金融緩和って何を緩和?

ここ数年で、『金融緩和』という言葉をテレビ・新聞・雑誌などで多く目にするようになりました。経済や金融に関する用語だと思っている人は多いでしょうが、具体的に何をどう緩和しているのかを知っている人は意外と少ないようです。 そもそも、金融緩和というのは、経済活動の停滞・減速が確認されはじめた時に、景気を良くするためにする金融政策の 1 つです。金融を『緩和』することにより、経済活動を活発にさせる目的があるわけです。 伝統的な金融緩和としては、金利を下げるという手段がありました。中央銀行が短期金利を低めに誘導することにより、金融機関同士や会社・個人との貸し借りの金利を下げる効果があります。融資の金利が下がれば、会社・個人としてはお金を借りやすくなるので、経済活動の活性化につながることが期待されます。 しかし、バブル崩壊後の日本では事情が違いました。日銀が短期の貸出金利を 0% 付近まで誘導した(ゼロ金利政策)にも拘らず、景気は停滞したままだったのです。金利をマイナスにすることは基本的にはできませんから、中央銀行が景気刺激のためにできることがなくなってしまったのです。 そこで、新たに考え出されたのが『量的緩和』と呼ばれる方法でした。これまでの手法は金利を緩和してきましたが、量的緩和では通貨の量を増やすことで経済活動の活性化させようとしたのです。通貨の量を緩和するから『量的緩和』と呼ばれました。量的緩和に効果があるかどうかの意見は分かれていますが、少なくとも、気休め程度の効果はあったと思われます。 2008 年には世界をリーマンショックが襲いました。

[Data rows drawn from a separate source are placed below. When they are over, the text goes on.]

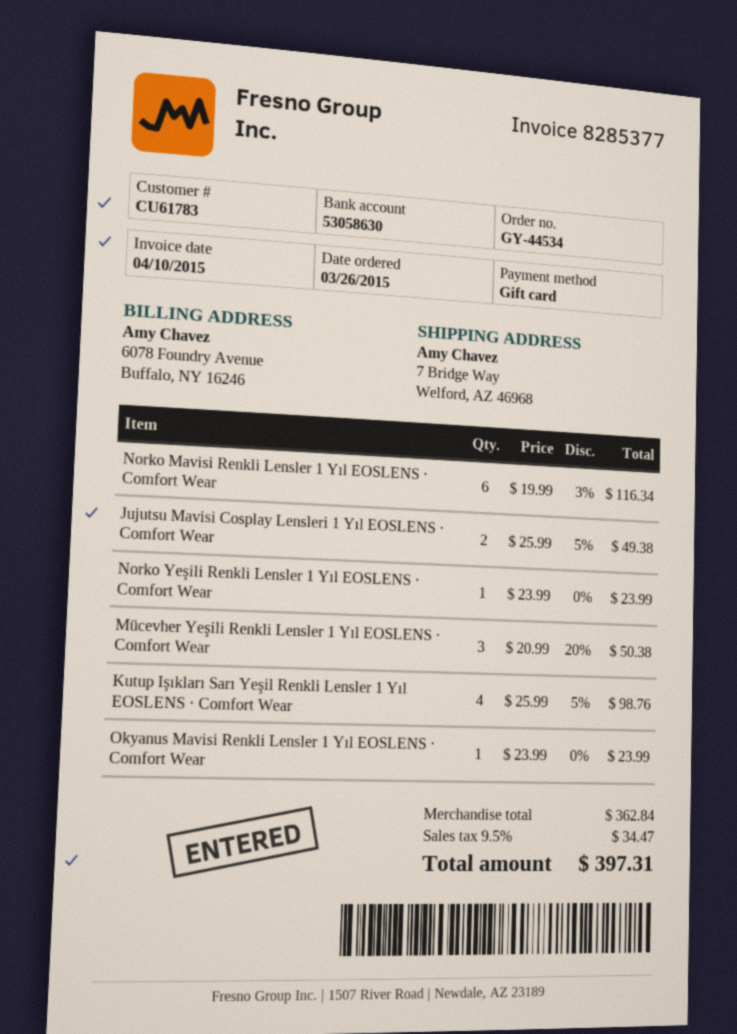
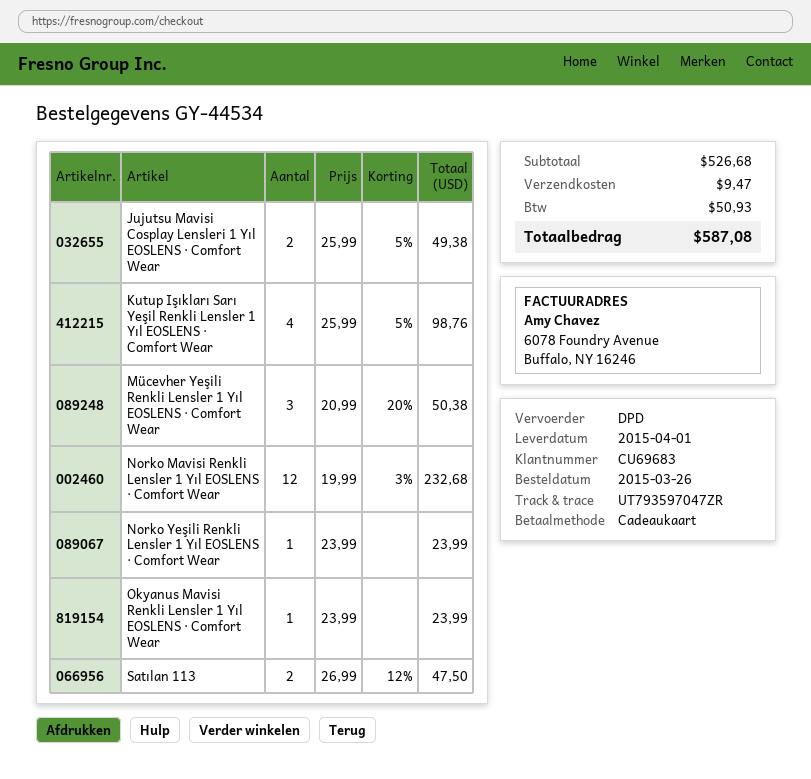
customer number: CU61783 -> CU69683
Norko Mavisi Renkli Lensler 1 Yıl EOSLENS · Comfort Wear: 6 x 19.99 - 3% = 116.34 -> 12 x 19.99 - 3% = 232.68
Satılan 113: none -> 2 x 26.99 - 12% = 47.50
subtotal: 362.84 -> 526.68
shipping: none -> 9.47
tax: 34.47 -> 50.93
total: 397.31 -> 587.08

これまでは、量的緩和策を実施していたのは日本だけだったのですが、サブプライムローンとリーマンショックにより世界的に景気の減速が始まってしまい、現在では主要国の多くが量的緩和を実施しています。 さらに、日本では 2013 年に『量的・質的金融緩和』と呼ばれる、新しい緩和策を実行しています。これは、通貨の量のみならず、中央銀行が買い入れる資産(債券)の範囲を広げることにより、買い入れる資産の質を緩和したことからつけられた名前です。